Il en va de même lorsque Die Linke
appelle à la défense de l'Etat providence sur la base de la politique de Willy
Brandt. Durant la seconde moitié des années 1960, Brandt, ancien dirigeant du
SPD et plus tard chancelier, avait cherché à neutraliser l'opposition
extra-parlementaire (APO) gauchiste de l'époque en introduisant quelques
réformes sociales. Durant quelque temps, Brand fut en mesure de contenir
l'opposition politique en stabilisant provisoirement le pouvoir bourgeois sur
la base de réformes dans le domaine de l'éducation et du pouvoir judiciaire.
Cette politique fut toutefois étroitement liée au renforcement de la
bureaucratie syndicale tout en édifiant dans le même temps les forces
répressives de l'Etat afin d'empêcher un développement socialiste de la classe
ouvrière.
Le contenu droitier du nouveau programme
de Die Linke est apparu de façon plus évidente encore lorsque Lafontaine a
proposé la création d'une nouvelle force humanitaire internationalement active
devant être nommée « Willy Brandt Corps. » Suivant dans la foulée des
Verts qui, il y a tout juste dix ans, étaient passés du pacifisme au
militarisme en soutenant les actions « humanitaires » des troupes de
l'ONU, Die Linke cherche actuellement à justifier sa « politique » de
paix en soulignant le rôle « humanitaire » de l'armée. Sa principale
critique de l'OTAN est le fait que l'alliance soit essentiellement dirigée par
les Etats-Unis, la Grande-Bretagne et la France.
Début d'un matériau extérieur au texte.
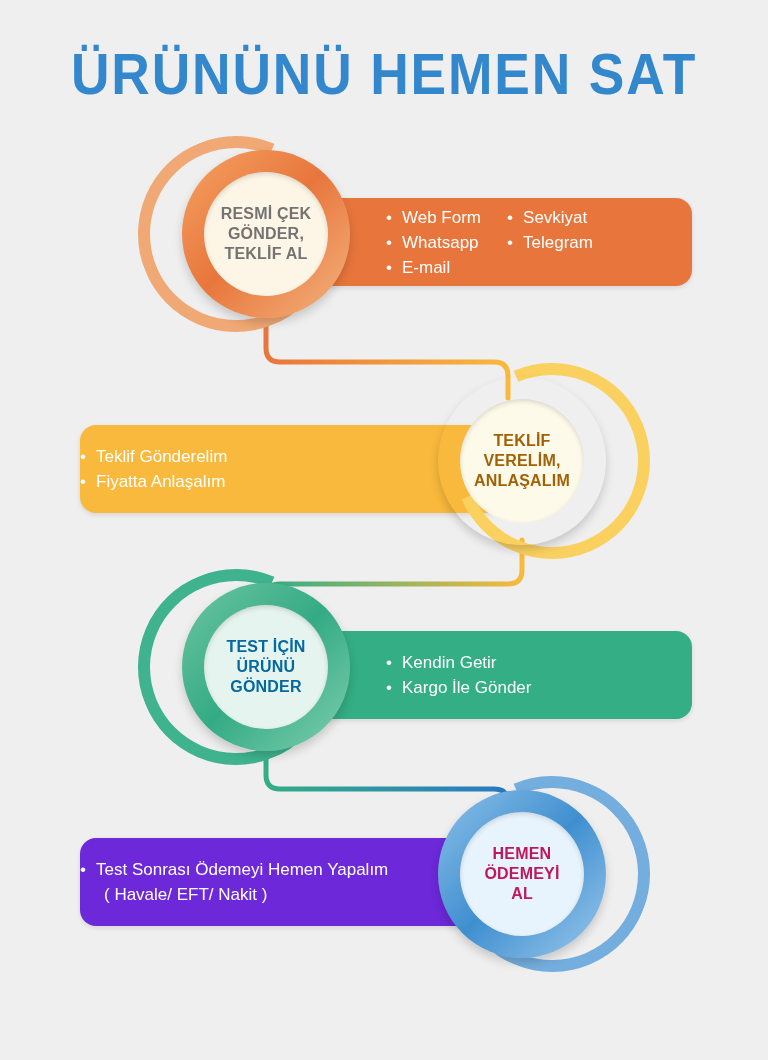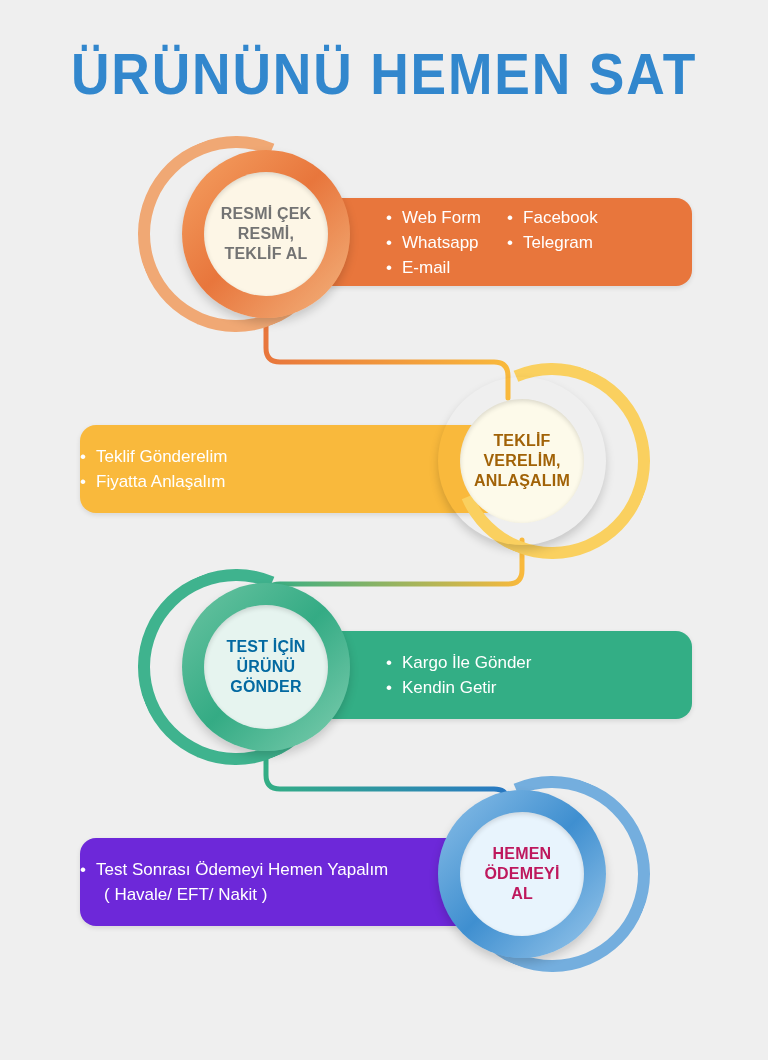--- a/index.html
+++ b/index.html
@@ -208,7 +208,7 @@
           <div class="bullet">E-mail</div>
         </div>
         <div class="col">
-          <div class="bullet">Facebook</div>
+          <div class="bullet">Sevkiyat</div>
           <div class="bullet">Telegram</div>
         </div>
       </div>

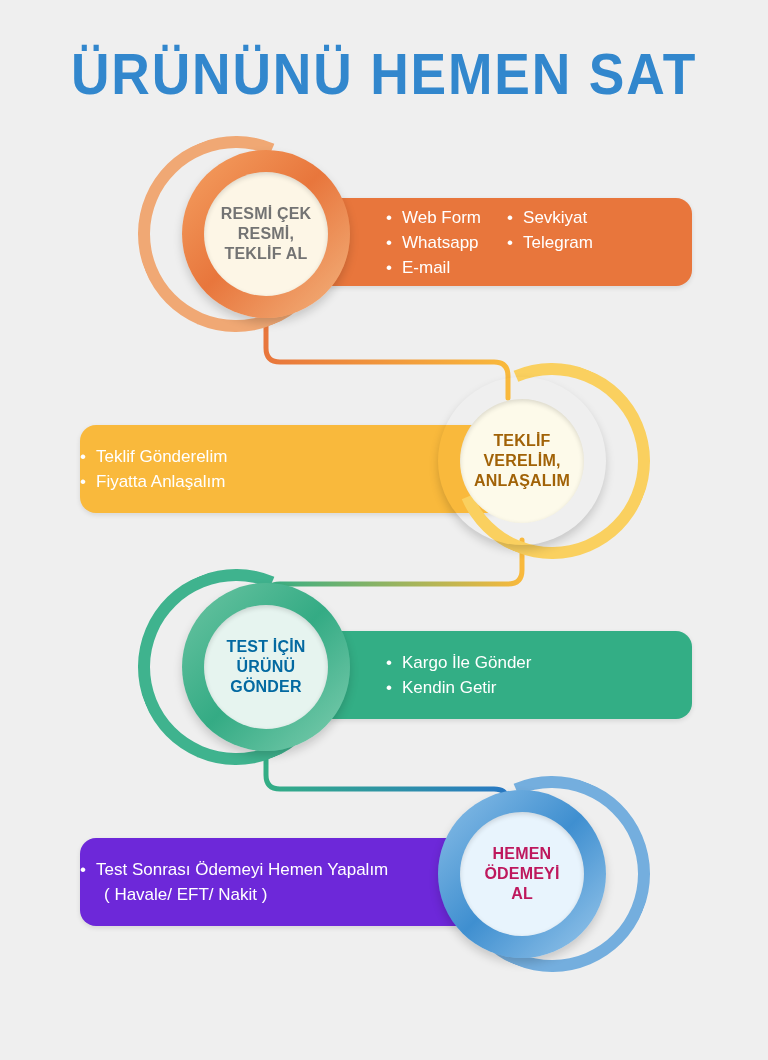--- a/index.html
+++ b/index.html
@@ -219,7 +219,7 @@
         <div class="inner inner-1">
           <div>
             <div>RESMİ ÇEK</div>
-            <div>RESMİ,</div>
+            <div>GÖNDER,</div>
             <div>TEKLİF AL</div>
           </div>
         </div>

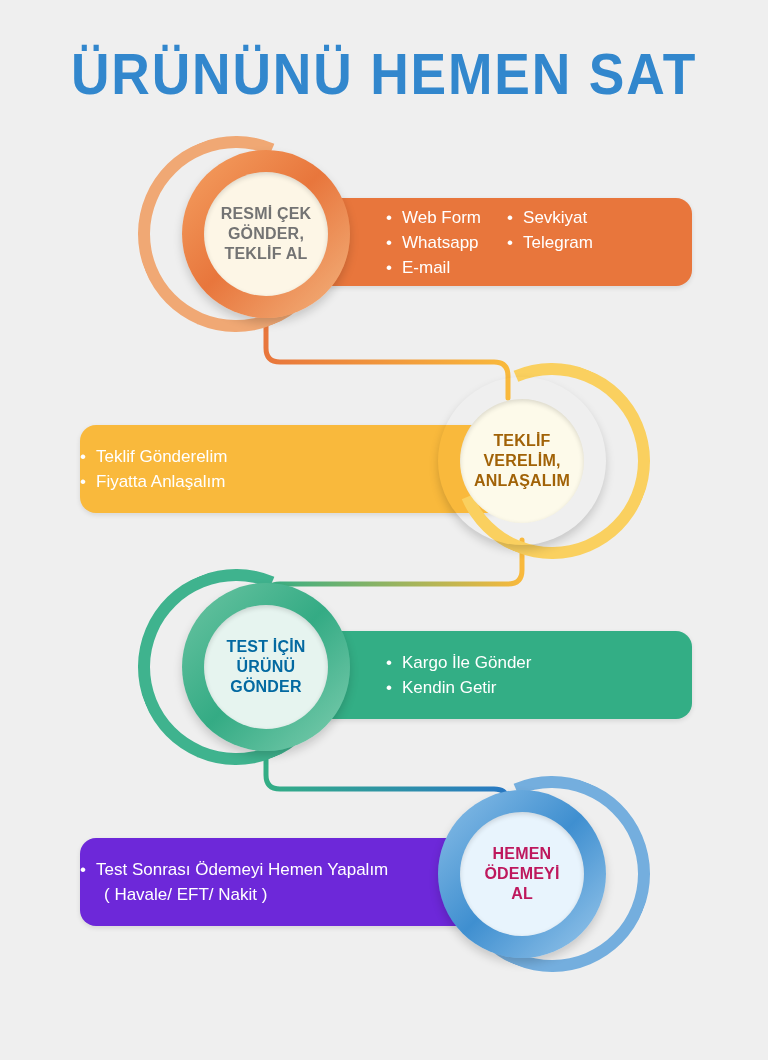--- a/index.html
+++ b/index.html
@@ -254,8 +254,8 @@
     <div class="bar right bar-3">
       <div class="bullets">
         <div class="col">
+          <div class="bullet">Kendin Getir</div>
           <div class="bullet">Kargo İle Gönder</div>
-          <div class="bullet">Kendin Getir</div>
         </div>
       </div>
     </div>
L'objectif du changement de politique à
Erfurt se révèle lorsque l'on examine le contexte plus général. Le congrès a eu
lieu à la fin d'une semaine où des centaines de milliers de personnes ont
participé partout dans le monde à des protestations contre la dictature du
capital financier international. En Grèce, les travailleurs protestaient contre
les coupes massives des dépenses sociales introduites par le gouvernement PASOK
en menant une grève générale de deux jours, soit la plus vaste manifestation
depuis le renversement de la junte militaire il y a 35 ans.
Ce mouvement mondial de la classe
ouvrière a intensifié la crise politique en Europe et aggravé les problèmes
pour parvenir à un accord sur un plan de sauvetage de l'euro. Les coupes sociales
drastiques exigées par les banques internationales et les gouvernements
européens se heurteront inévitablement à une résistance grandissante. En
Allemagne, en France et en Italie, les sociaux-démocrates sont prêts à prendre
les rênes du gouvernement pour imposer, en collaboration avec les syndicats,
des réductions brutales des dépenses sociales conformément à leurs homologues
en Grèce et en Espagne.
Dimanche, l'ancien chancelier Helmut
Schmidt (SPD) est apparu à la télévision allemande pour donner sa bénédiction à
l'ancien ministre des Finances de la grande coalition précédente, Peer
Steinbrück, comme futur candidat du SPD au poste de chancelier. Les deux hommes
ont rédigé en commun un livre « Zug um Zug » (« Coup après
coup ») qui sera publié cette semaine. Dans ce livre, Schmidt déclare
que : « L'on ne devrait pas surestimer l'importance de la démocratie
pour le monde. » A la question de savoir ce qu'il voulait dire, Schmidt a
répondu en louant le développement économique de la Chine qui n'aurait pas été
possible s'il avait été fondé sur « des concepts démocratiques
européens. »
Cette glorification éhontée de formes de
pouvoir autoritaire va de pair avec les préparatifs en vue d'un changement de
gouvernement impliquant le SPD. Des sections de l'élite dirigeante allemande
croient que le SPD, soit en alliance avec les chrétiens démocrates soit avec
les Verts, serait mieux placé que l'actuel gouvernement pour imposer les
attaques sociales planifiées.
Dans le même temps, comme l'exemple de
la Grèce le montre clairement, un tel développement provoquera inévitablement
une résistance massive et des conflits sociaux violents. Le parti Die Linke est
toiletté précisément pour empêcher l'émergence d'une nouvelle opposition
extra-parlementaire et pour contenir les futures luttes de la classe ouvrière.
Tel est l'objectif de l'actuelle rhétorique anticapitaliste liée à un programme
qui soutient et défend inconditionnellement l'Etat bourgeois.